Why, you might ask, does The Accumulator hold Zweig in such high esteem that he keeps a mugshot of the guy above the desk in his study, dotted with gold stars and a fake signature he forged by squinting his eyes and thinking of exorbitant expense ratios? (Probably).

I suspect it’s because the US veteran author has a similar ability to turn dry financial matters into pithy words of wisdom.

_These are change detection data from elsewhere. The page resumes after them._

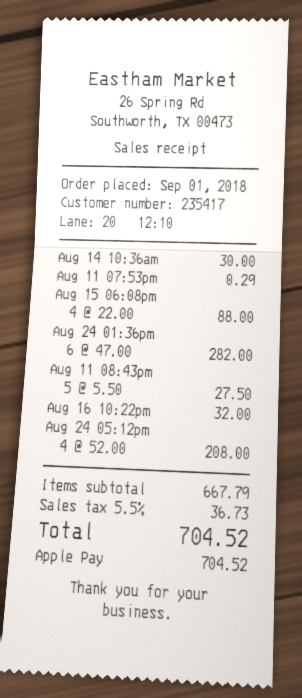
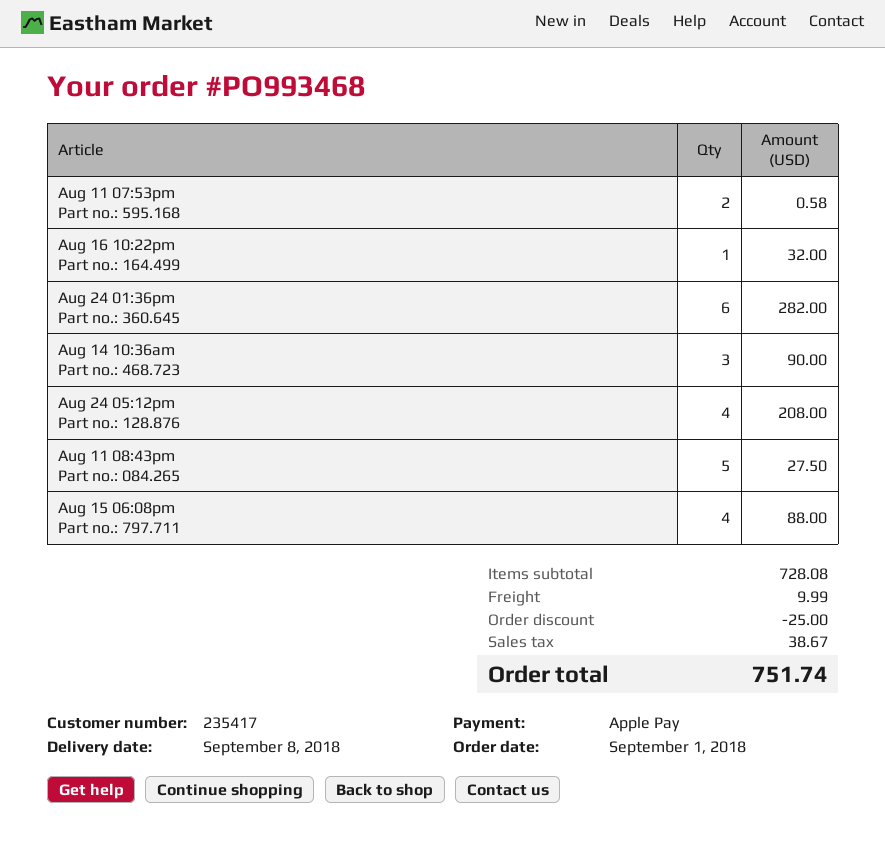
Aug 14 10:36am: 1 for 30.00 -> 3 for 90.00
Aug 11 07:53pm: 1 for 0.29 -> 2 for 0.58
subtotal: 667.79 -> 728.08
discount: none -> 25.00
shipping: none -> 9.99
tax: 36.73 -> 38.67
total: 704.52 -> 751.74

For a taster, here’s a few lines Zweig shared the other day:

  • In investing, as in life, too many people confuse wishes for beliefs and beliefs for evidence. Things aren’t valid just because you want them to be.
  • As you “learn” more, if your confidence doesn’t go down before it goes up, then you probably aren’t learning.
  • The future isn’t a straight line you can extrapolate from the past. The future is a storm into which we are blown backwards.
  • Walk as often as you can through the graveyard of your dead beliefs, especially the ones you murdered by your own hand.
  • Investing is a profoundly lonely activity, and it’s hard to pick your way through endless minefield of bullsh*t and boobytraps that the financial industry lays down unless you find a community of other investors at least as smart as you.

Those aren’t even particular meant as pithy one-liners by the way – they are all teasers to full articles that Zweig has written before.

See his post for the links – and set aside a couple of hours to devour them.